2020.12.11 | By Gregory Nagy

§0. In the “Tithonos Song” of Sappho, the fragmented text of which has of late been supplemented with newly-found additional papyrus fragments (text here), we read how the amorous goddess of the dawn, Eos, abducted the beautiful hero Tithonos to be her youthful lover—but she was unable to prevent him from slowly turning into an old man, deprived of his youth and beauty. This sad story is retold in the Tithonos Song, where the female speaker who is retelling the story, now an old woman, has just now called out mournfully to young girls with whom she used to sing and dance, declaring to them that her poor old knees are not up to it anymore: she is no longer able to dance. In what follows, I will argue that the loss of an old woman’s power to dance is being contrasted in this song of Sappho with the ever-youthful and ever-beautiful dancing power of the dawn goddess Eos. And that power of dance, I will also argue, is divinely fueled by the rose-colored female energy of the dawn’s early light. The entire body of the dawn goddess is activated by that power, so that all parts of this divine organism become engaged in her dance. All parts are in motion: her feet, her hands, all the rest of her—even the tips of her fingers. In the introductory illustration for my essay here, I show an extreme-zoom close-up of a not-so-ancient (seventeenth-century) painter’s highlighting of the delicately dancing fingers of the dawn goddess Eos, known in Latin as Aurora. The ancient epithet of this goddess in Homeric poetry, rhododaktulos (rhododactylos), is most fitting: the divine Eos is ‘rosy-fingered’ Dawn.

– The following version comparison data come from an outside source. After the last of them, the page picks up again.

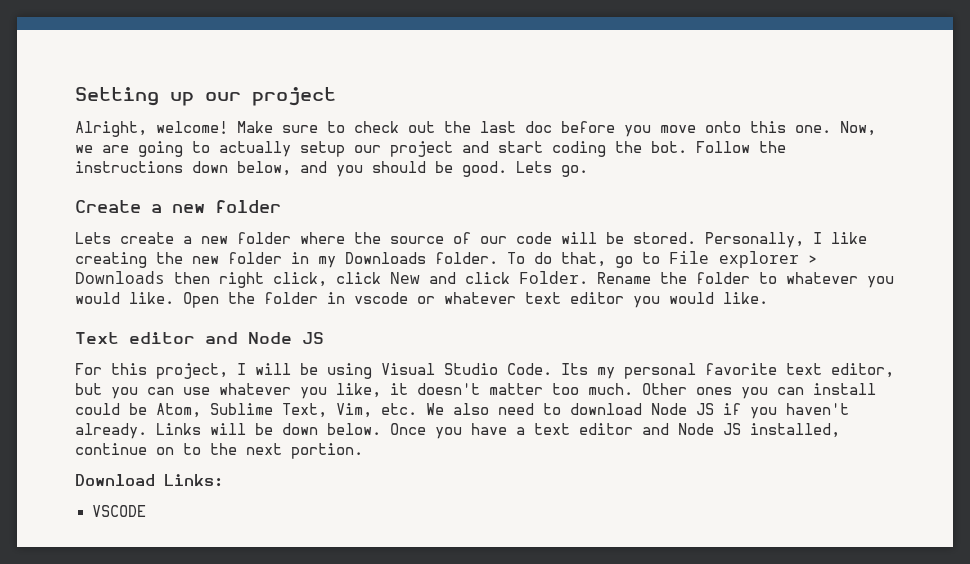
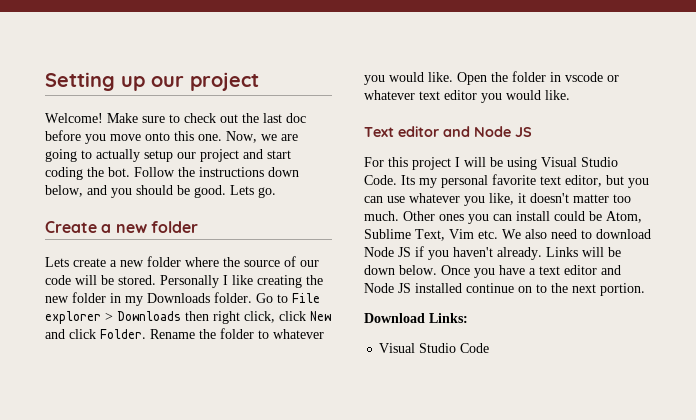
- Alright, welcome!
+ Welcome!
- Personally, I like creating the new folder in my Downloads folder.
+ Personally I like creating the new folder in my Downloads folder.
- To do that, go to File explorer > Downloads then right click, click New and click Folder.
+ Go to File explorer > Downloads then right click, click New and click Folder.
- For this project, I will be using Visual Studio Code.
+ For this project I will be using Visual Studio Code.
- Other ones you can install could be Atom, Sublime Text, Vim, etc. We also need to download Node JS if you haven't already.
+ Other ones you can install could be Atom, Sublime Text, Vim etc. We also need to download Node JS if you haven't already.
- Once you have a text editor and Node JS installed, continue on to the next portion.
+ Once you have a text editor and Node JS installed continue on to the next portion.
- VSCODE
+ Visual Studio Code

Sebastiano Ricci (1659–1734), Aurora y Thyton [Aurora and Tithonus]. Museo Nacional de Bellas Artes, Buenos Aires, Argentina. Image via Wikimedia Commons.

§1. What I next show, immediately above, are (1) a mid-zoom close-up of Aurora viewed (1a) above the waist and (1b) below the waist, followed by (2) a zoom-out full view of the picture painted by our painter. As we can see, the complexion of Aurora is rosy from head to toe, and the painter has highlighted her rosy complexion by showing her delicately pink fingers on the verge of touching a delicately pink rose. This rose mediates the rose-coloring of the rising sun that attends the dawn goddess as she gracefully rises up from the darkness below the horizon. Left behind in the dark is the sad old man Tithonos (the Spanish spelling for him here is Thyton). Our painting has faithfully captured the Homeric moment, described in both the Iliad (11.1–2) and the Odyssey (5.1-2), when Eos rises at dawn, leaving the bed she shared all night with Tithonos.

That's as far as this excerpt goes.